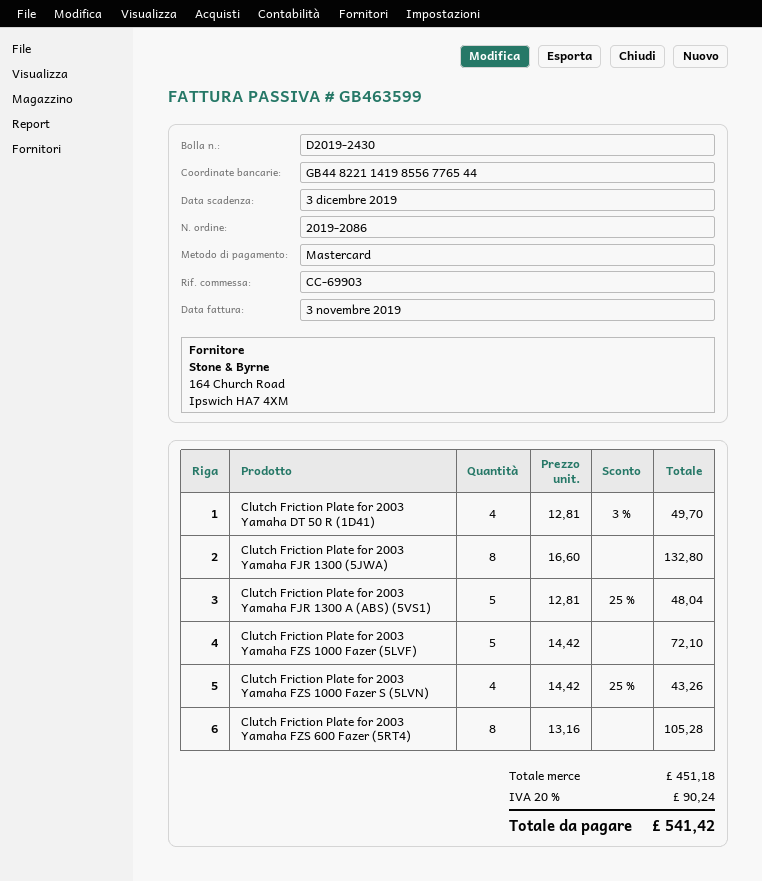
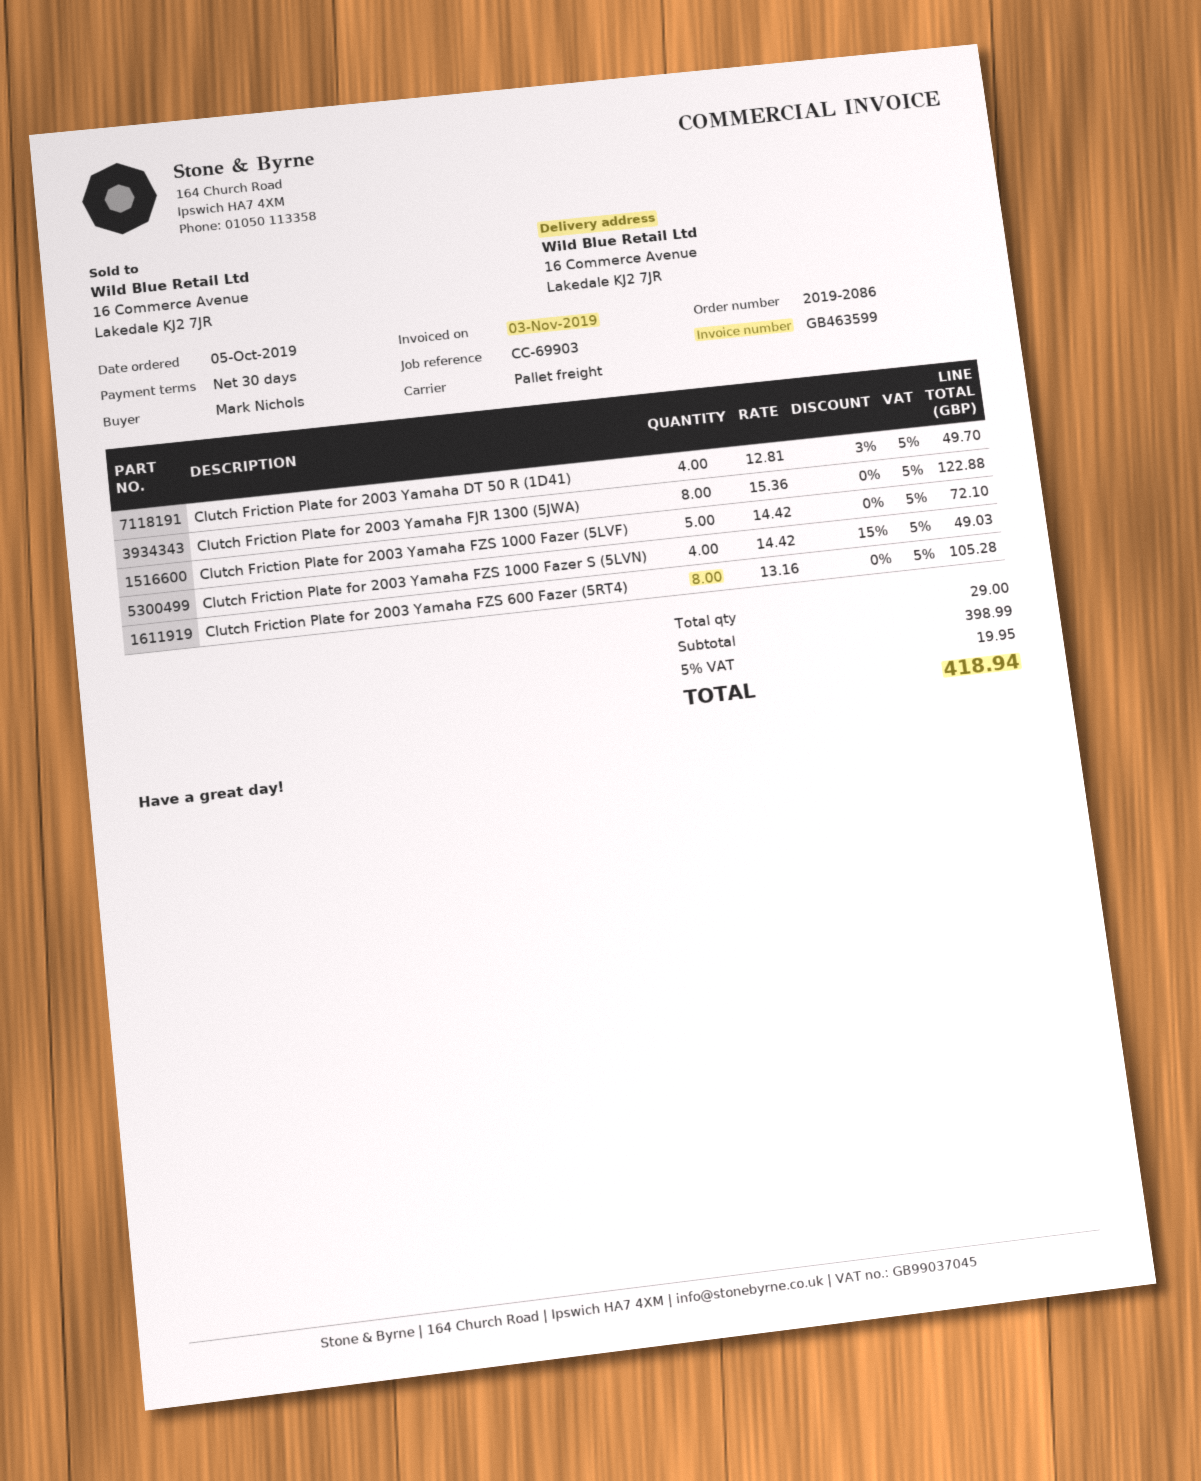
Clutch Friction Plate for 2003 Yamaha FJR 1300 (5JWA): 8 x 16.60 = 132.80 -> 8 x 15.36 = 122.88
Clutch Friction Plate for 2003 Yamaha FJR 1300 A (ABS) (5VS1): 5 x 12.81 - 25% = 48.04 -> none
Clutch Friction Plate for 2003 Yamaha FZS 1000 Fazer S (5LVN): 4 x 14.42 - 25% = 43.26 -> 4 x 14.42 - 15% = 49.03
subtotal: 451.18 -> 398.99
tax: 20% = 90.24 -> 5% = 19.95
total: 541.42 -> 418.94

**Task item**
When you copy the data above, keep each line exact and omit the pictures.

**Result of this exercise**
Clutch Friction Plate for 2003 Yamaha FJR 1300 (5JWA): 8 x 16.60 = 132.80 -> 8 x 15.36 = 122.88
Clutch Friction Plate for 2003 Yamaha FJR 1300 A (ABS) (5VS1): 5 x 12.81 - 25% = 48.04 -> none
Clutch Friction Plate for 2003 Yamaha FZS 1000 Fazer S (5LVN): 4 x 14.42 - 25% = 43.26 -> 4 x 14.42 - 15% = 49.03
subtotal: 451.18 -> 398.99
tax: 20% = 90.24 -> 5% = 19.95
total: 541.42 -> 418.94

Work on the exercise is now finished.